RLix separates scheduling from per-pipeline training logic: a shared control plane coordinates multiple independent jobs, while rollout stages elastically consume residual GPU capacity.
┌───────────────────────────────────────────────────────────┐
│ RLix Control Plane │
├──────────────────┬──────────────────┬─────────────────────┤
│ Orchestrator │ Scheduler │ Resource Manager │
│ (lifecycle mgmt) │ (priority + │ (GPU topology) │
│ │ rollout preempt) │ │
└────────┬─────────┴────────┬─────────┴─────────┬───────────┘
│ │ │
┌────▼─────┐ ┌────▼─────┐ ┌────▼─────┐
│FullFine- │ │Multi-LoRA│ │Custom / │
│tune Job 1│ │ Job 2 │ │External │
│ │ │ │ │ Job N │
└────┬─────┘ └────┬─────┘ └────┬─────┘
│ │ │
┌────▼──────────────────▼───────────────────▼────┐
│ Shared GPU Capacity │
│ [GPU 0] [GPU 1] [GPU 2] [GPU 3] ... [GPU N] │
└────────────────────────────────────────────────┘
The scheduler assigns GPUs in priority order, with lower values indicating higher priority. All stages except rollout are non-preemptable: once they acquire GPUs, they keep them until completion. Rollout (6) is the lowest-priority stage and is always preemptable, using only the capacity remaining after all higher-priority stages are satisfied. When multiple jobs roll out concurrently, the remaining GPUs are divided proportionally to each job’s outstanding rollout demand, subject to placement constraints.
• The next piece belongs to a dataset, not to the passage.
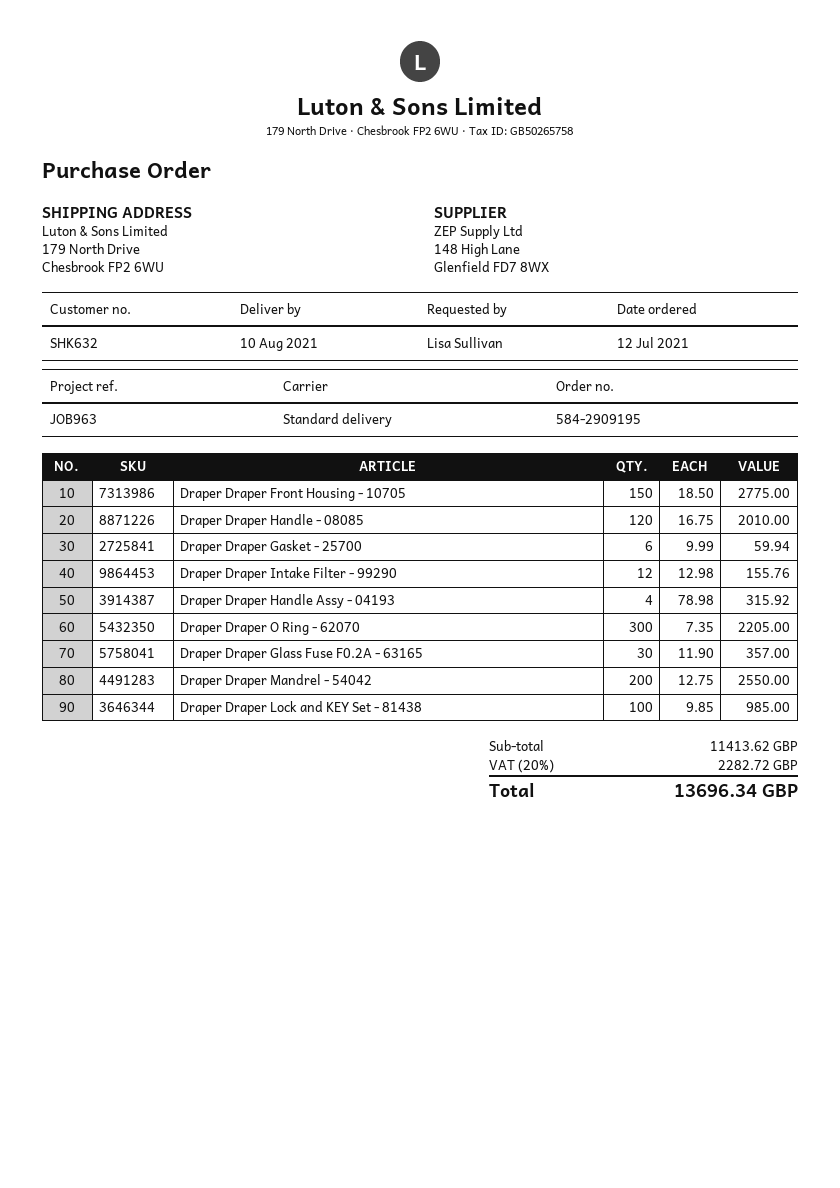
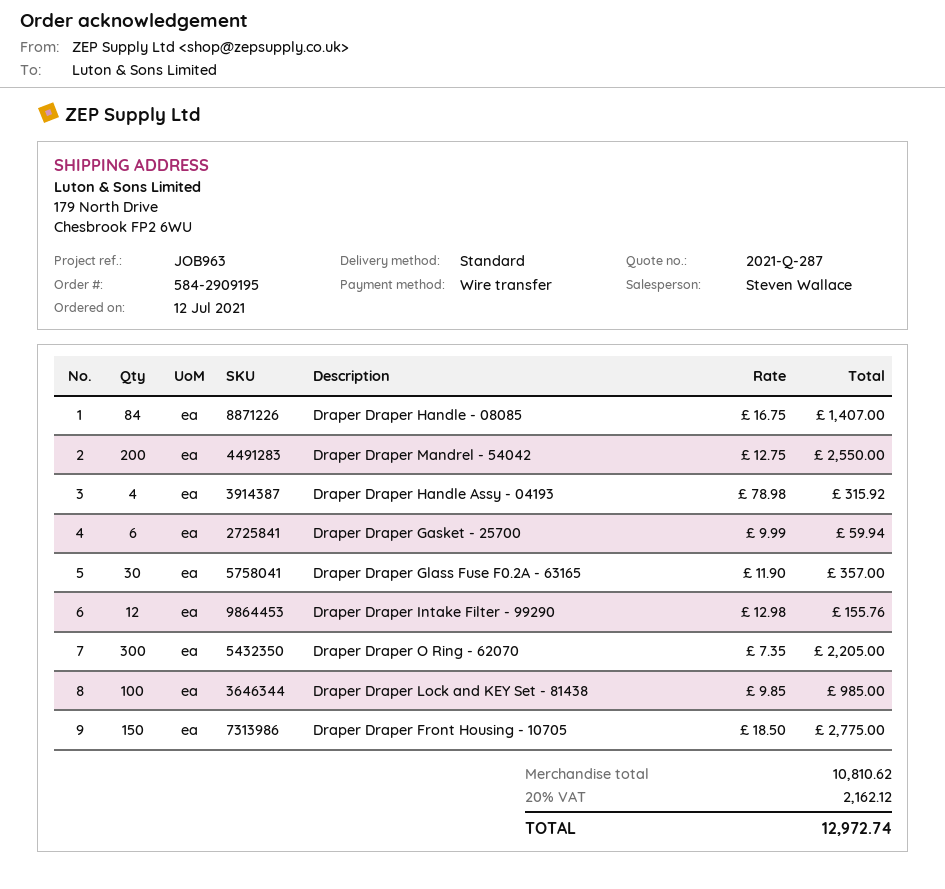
Draper Draper Handle - 08085: 120 x 16.75 = 2010.00 -> 84 x 16.75 = 1407.00
subtotal: 11413.62 -> 10810.62
tax: 20% = 2282.72 -> 20% = 2162.12
total: 13696.34 -> 12972.74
- 0 Initialization: Model loading; must complete before scheduling begins.
- 1 Actor Training: Policy gradient update.
- 2 Critic Training: Value function update.
- 3 Old-Policy Log Probs: Log-probability computation under the previous policy.
- 4 Reference-Model Log Probs: Log-probability computation under the reference model.
- 5 Value Compute: Value estimation for advantage calculation.
- 6 Rollout: Trajectory sampling; always preemptable.